IMPLIKASI KAIDAH TĀṢĀRUF IMĀM ‘ALĀ AL-RĀ‘IYYAH MĀNUṬUN BI AL-MAṢLAḤAH TERHADAP PEMBERIAN DISPENSASI KAWIN DI BAWAH UMUR
Studi Putusan Pengadilan Agama Kabupaten Malang Tahun 2022
Keywords:
Dispensasi Kawin, Kaidah Fiqh, MaslahahAbstract
Artikel ini membahas implikasi kaidah fiqh 'Tāṣāruf al-Imām ‘alā al-Rā‘iyyah Mānuṭun bi al-Maṣlaḥah' dalam praktik pemberian dispensasi kawin di bawah umur di Pengadilan Agama Kabupaten Malang tahun 2022. Metode penelitian yang digunakan adalah yuridis-empiris dengan pendekatan kualitatif.
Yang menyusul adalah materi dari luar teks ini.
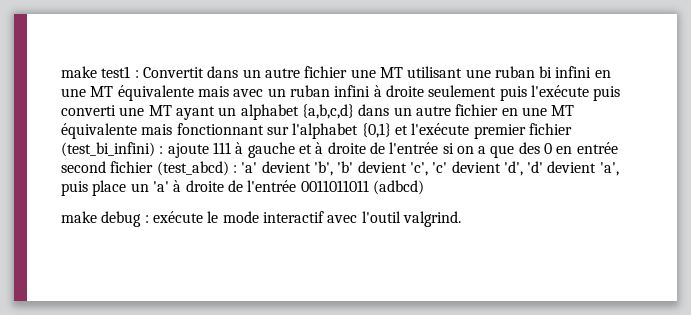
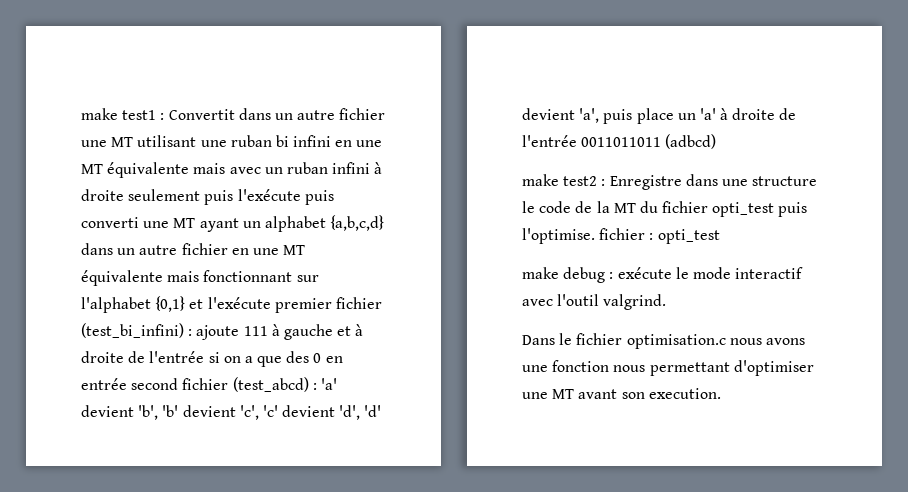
(424, 187) none -> [522,174,818,190] [522,201,808,217] [522,228,720,244] // make test2 : Enregistre dans une structure le code de la MT du fichier opti_test puis l'optimise. fichier : opti_test
(461, 219) none -> [522,333,805,349] [522,360,814,376] [522,388,721,399] // Dans le fichier optimisation.c nous avons une fonction nous permettant d'optimiser une MT avant son execution.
Hasil penelitian menunjukkan bahwa hakim dalam memberikan dispensasi kawin cenderung mempertimbangkan faktor sosial dan psikologis sesaat, seperti kehamilan pranikah dan kekhawatiran orang tua, daripada memperhatikan maslahat jangka panjang bagi anak. Kesimpulannya, praktik pemberian dispensasi kawin di Kabupaten Malang masih berorientasi pada penyelesaian masalah sesaat dan belum sepenuhnya mencerminkan maqāṣid al-syarī‘ah.